Philadelphia History (Pennsylvania )

The beginnings of Philadelphia

The Treaty of Penn with the Indians. This poster represents the signing of the peace treaty between the natives and William Penn, at Shackmaxon.

Before the arrival of the English, almost 20,000 Lenape Amerindians, belonging to the Algonquian nation, lived in the Delaware Valley and the settlement of Shackmaxon.

Exploration of the Delaware Valley began in the early 17th century. The first settlers claimed the entire river bank and sought to expand their influence by creating an agricultural and fur trading colony to avoid French and British merchants. The first Swedish expedition to North America embarked from the port of Gothenburg in 1637. It was organized and planned by Clas Fleming, a Swedish admiral from Finland. Part of this colony, called New Sweden, included territories from the west coast of the Delaware River to just below the Schuylkill River, in other words, New Jersey, present-day Philadelphia, Pennsylvania, southeastern Pennsylvania, Delaware, and Maryland. See topschoolsintheusa for best high schools in Pennsylvania.

New Sweden, founded in 1638, was annexed to the New Netherlands in 1655. The region finally passed to British rule in 1674.

In 1681, the King of England Charles II granted a letter of authorization to William Penn in exchange for the cancellation of a debt that the government owed his father. By this document, the Pennsylvania colony was officially founded. William Penn (1644 – 1718) was an English Quaker: he belonged to this dissident religious group that suffered persecution in England, which rejected the ecclesiastical hierarchy and proclaimed equality, tolerance and non-violence. Thus, Pennsylvania quickly became a haven for all those who were oppressed for confessing this faith. William Penn left England for America in 1682 and founded the city of Philadelphia. He made sure that this city served as a port and political center. Although Carlos II had already given him the land, William Penn also bought the land from its rightful Amerindian owners in order to establish peaceful relations with them. Apparently he signed a friendship treaty with Chief Lenape Tamanend at Shackmaxon in 1682. Elfreth’s Alley, inhabited street since 1713.

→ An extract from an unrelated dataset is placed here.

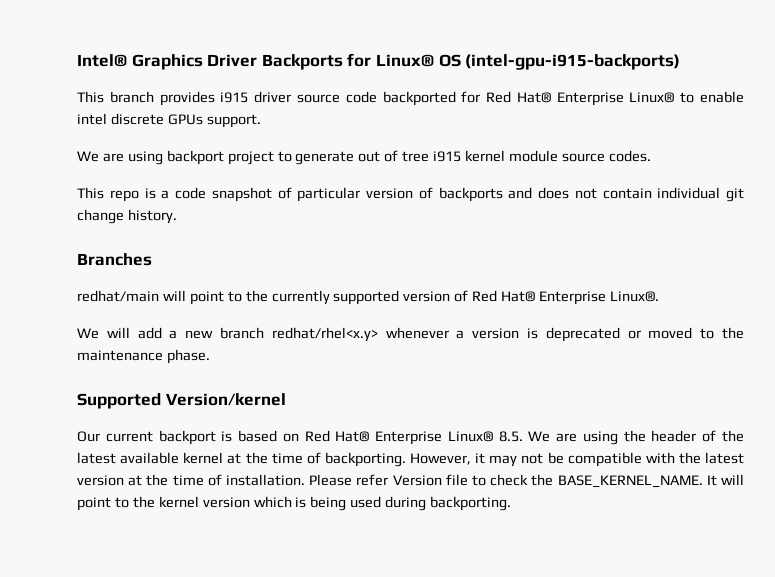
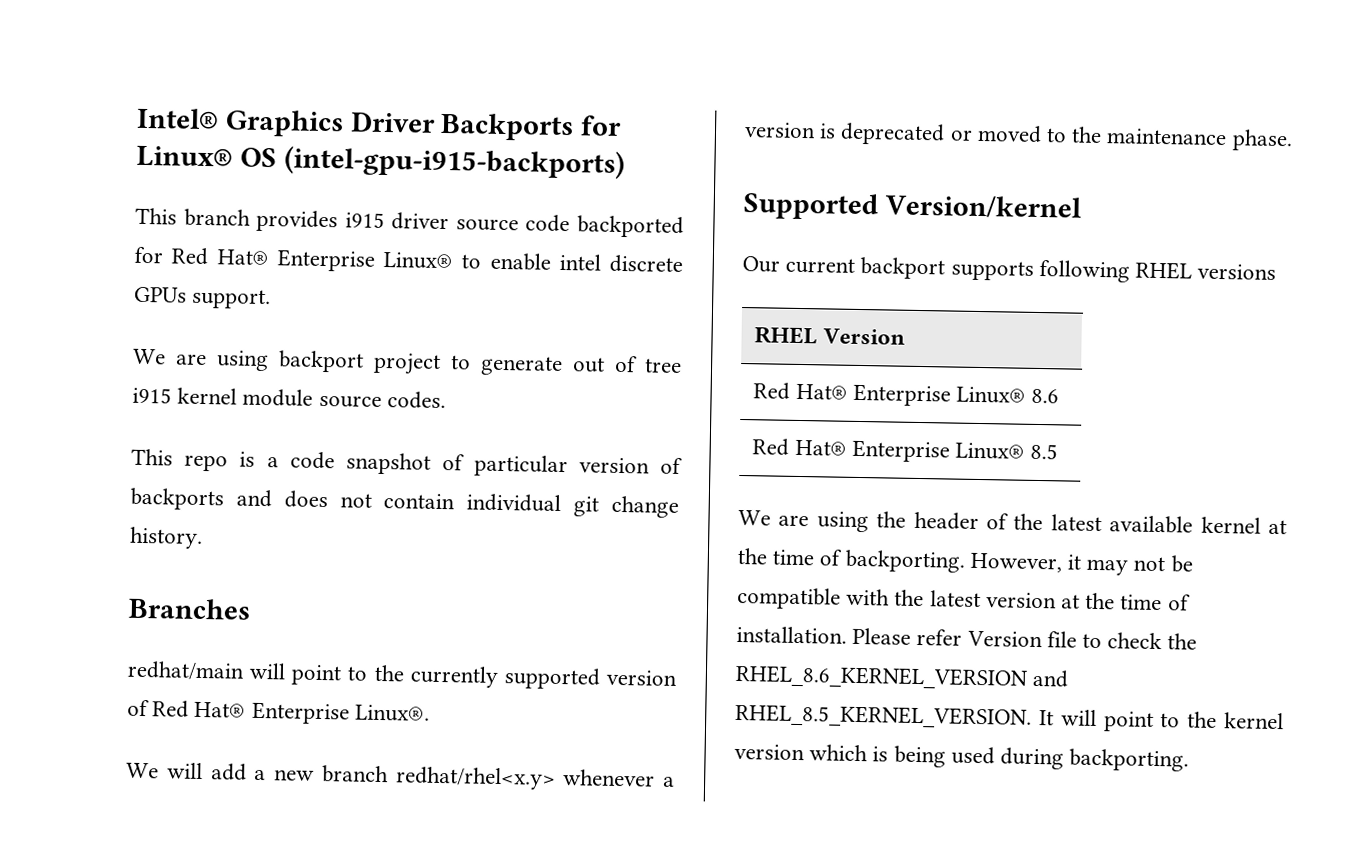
[221,430,523,445] is based on Red Hat® Enterprise Linux® 8.5. -> [950,259,1277,283] [754,326,905,345] [753,382,1060,407] [752,438,1059,463] supports following RHEL versions // RHEL Version // Red Hat® Enterprise Linux® 8.6 // Red Hat® Enterprise Linux® 8.5 //
[557,475,703,488] BASE_KERNEL_NAME. -> [735,664,1070,690] [735,703,1032,729] RHEL_8.6_KERNEL_VERSION and RHEL_8.5_KERNEL_VERSION.

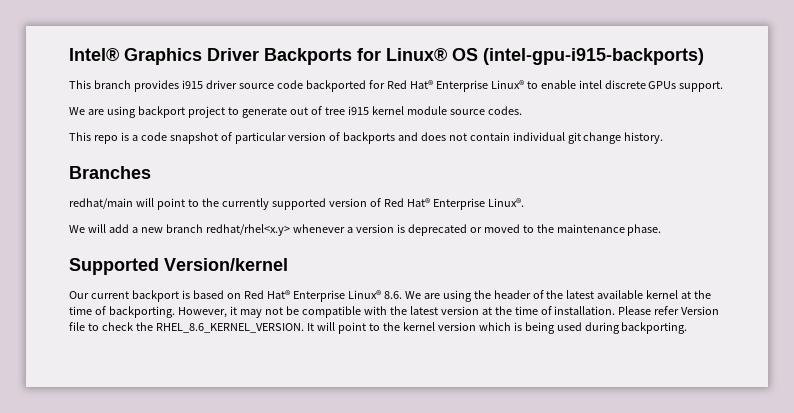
[950,259,1277,283] [754,326,905,345] [753,382,1060,407] [752,438,1059,463] supports following RHEL versions // RHEL Version // Red Hat® Enterprise Linux® 8.6 // Red Hat® Enterprise Linux® 8.5 // -> [181,290,402,302] is based on Red Hat® Enterprise Linux® 8.6.
[735,664,1070,690] [735,703,1032,729] RHEL_8.6_KERNEL_VERSION and RHEL_8.5_KERNEL_VERSION. -> [155,323,304,333] RHEL_8.6_KERNEL_VERSION.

Philadelphia was laid out on a checkerboard plan, the oldest in the United States, with wide streets and five parks. But above all, Willliam Penn wanted to make this city a city of God, guaranteeing freedom of worship. The name of the city, in Greek (“brotherly love”), reflected this ambition. Already when William Penn returned from England in 1699 after an absence of fifteen years, he found a much larger city located just behind Boston. by its population. Many European, English, Dutch, French Protestant immigrants had indeed arrived, attracted by the city’s prosperity and its religious tolerance. A first group of Germans settled in 1683 in the current neighborhood of Germantown. Willliam Penn granted a charter to the city on October 25, 1701, in order to create municipal institutions: a city council, councils, and an assembly.

By the second half of the 18th century, Philadelphia had become the most populous city of the Thirteen Colonies (14,000 residents in 1780), surpassing Boston. He also disputed Dublin for the position of second city of the British Empire.

A center of lights

The Pennsylvania Gazette

At the end of the 18th century, Philadelphia was the “rightful center of revolutionary ideas”, notably under the impulse of Benjamin Franklin (1706 – 1790). This Boston-born scholar came to Philadelphia in 1723 and was one of the founders of the Library Company of Philadelphia (1731), the University of Pennsylvania (1740), and the American Philosophical Society (1743). In 1752, he invented the lightning rod. In 1728 John Bartram created a botanical garden, the first of its kind in North America. It was also in the 18th century that Philadelphia became the main publishing center of the Thirteen Colonies: the first newspaper, The American Weekly Mercury, appeared in 1719. The Pennsylvania Gazette (1723) played an important role during the American Revolution. In 1739 the first treaty against slavery was published and the city became, along with Boston, one of the abolitionist centers of the country.

Knowledge and culture experienced an important development in the 18th century, so much so that the city was sometimes referred to as “the Athens of North America”. In the 1760s a school of anatomy was opened, a medical school in 1765 and, the following year, a permanent theater and company. In 1790, the University of Pennsylvania School of Law, the oldest law school in the United States, was inaugurated. Many artists in the city founded the Columbianum in 1794, which was then the first society for the promotion of the fine arts.

Finally, Philadelphia was equipped with equipment, public tools and urban infrastructures before other American cities, especially under the impulse of Benjamin Franklin: a hospital and a fire company in the 1730s and many banks were founded in the 1730s. years 1780. The Pennsylvania State House (now Independence Hall), the seat of the colonial assembly, was built in 1753. The streets were progressively paved and lit with gas lamps.